Tomorrow comes last to Canada’s West Coast, but the future of telco-vision may be dawning there first.
Vancouver has become a microcosm in the debate over whether telephone companies should be legally entitled to deliver video signals to the tv sets of the nation.
At issue is whether Pacific Place Communications of Vancouver, a company owned jointly by BC Telecom and developer Concord Pacific Developments and not in possession of a broadcasting licence, will be allowed to continue supplying tv service over fiber-optic cable to properties in the city. ppc is supplying ‘bulk’ service – that is, an identical package of tv and pay offerings – to tenants in the Wall Centre apartment tower and to condominiums in Concord’s condo development on the former Expo site.
Bulk service is okay under crtc rules when management of a condo or apartment building or hotel, for instance, uses a master antenna to receive tv signals off-air or via microwave or satellite transmission. The crtc’s master antenna exemptions do not yet extend to fiber-optic signal relays.
ppc’s use of fiber optics came to the commission’s attention as early as last January when Rogers Cablesystems asked the crtc to determine if ‘an unlicensed cable television distribution undertaking is being operated at Concord Pacific Place.’
The commission subsequently ordered Concord either to stop supplying the tv signals or conform to the crtc’s regulations, which would require that fiber-optic cable not be used to relay the signals. ppc has asked the commission to suspend its cease-or-comply order until it issues its ruling as to whether the master antenna exemptions should be amended to include fiber-optic cable.
While the dispute on the West Coast hinges on a technicality, it points up the need for the broadcast and telecommunications regulator to determine quickly if it will expose Canadian cablers to licensed competition from the country’s telcos.
Judging from the activities of ppc in Vancouver and a recent announcement by New Brunswick Telephone – which includes plans for the phone company to provide broadband hookups to allow schools multimedia-on-demand – phone companies are betting on getting the go-ahead.
There are also indications that the crtc is considering granting the go-ahead, given its call for comment on a proposal to exempt video-on-demand trials, performed by cable companies or telcos, from licensing. (Interestingly, at almost the same time as the commission called for comment on the v-o-d trials, it called for comment on a proposal to allow unlicensed video game-on-demand trials, but this time by cable companies only.)
Cable companies such as Rogers have been governing their businesses according to crtc regulations until now, and are arguing that as long as these regulations exist, they should apply equally to telcos.
According to Vera Piccini, vice-president of community relations for Rogers Cablesystems on the West Coast, ppc is behaving like an unlicensed cable company.
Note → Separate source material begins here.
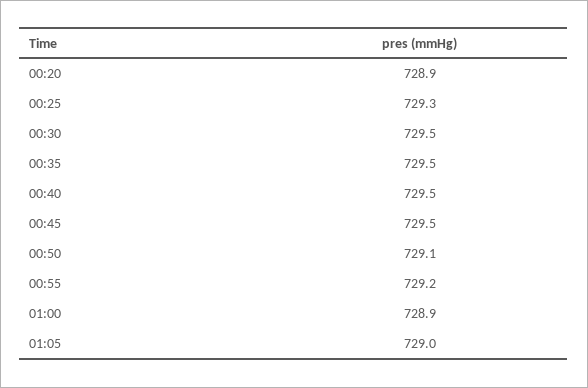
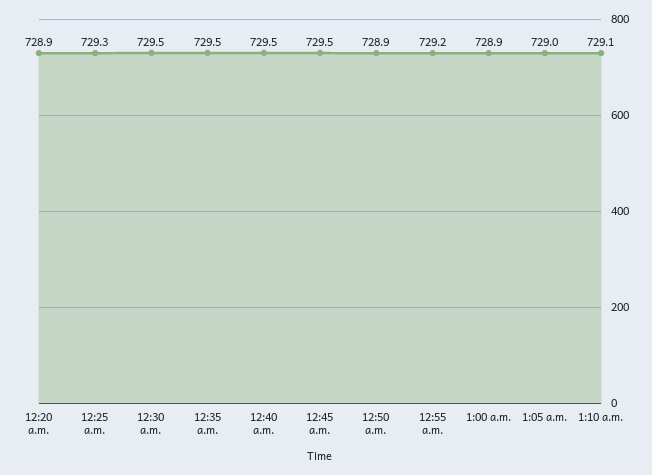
00:50: 729.1 -> 728.9
1:10 a.m.: none -> 729.1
She adds that Rogers can offer equally low, or lower, prices for the same package of services ppc is providing because it’s cheaper to provide bulk service.
Rogers is trying to woo Concord condo owners with an offer of more channels than ppc provides, for the same $29.50 a month rate, a cost that equates to 60% less than regular subscribers would pay. Piccini maintains the quality is better with cable (newspaper reports have discussed audio and video quality problems in the ppc-supplied Concord units).
Jon Markoulis, ppc’s president, argues that the crtc should stop trying to protect cablers from telco competition. ‘Historically, it’s very difficult for governments to continue to stop the advance of technologyÉ.A few years ago, when the crtc wrote the exemptions (in the master antenna rules), fiber wasn’t being used to distribute tv signals.’ But it is now, he says, and the exemptions should reflect the advance in quality. He adds that if the crtc ‘says no to fiber,’ ppc will convert to microwave distribution to its master antennas.
David Ellis, a Toronto-based media consultant, argues vehemently that the crtc should never have issued its cease-or-comply order against ppc. ‘I would like the crtc to tell me why the hell it is in the public interest not to allow a (fiber) service offering a) higher quality, b) lower prices? To disallow this service, this really takes the cake for me. Proof positive that the commission really does not believe in competition, regardless of the noises it’s made over the past year. The (phrase in the) Broadcasting Act on technological neutrality is being ignored.’
Ellis, who currently counts some of the Stentor phone companies as clients, concedes that the cable fight to maintain monopolies ‘is not any more or less outrageous than the phone companies fighting to keep their monopolies.’ But, he says, he has been on the record (in his 1992 examination of the Canadian broadcasting environment, Split Screen) since long before he acquired phone company clients in arguing against cable monopolies and for rate rebalancing.
He argues that in situations like the ppc-Rogers battle in Vancouver, the crtc should tilt in favor of competition unless the companies involved ‘are selling Canadian content down the river or committing some other affront.’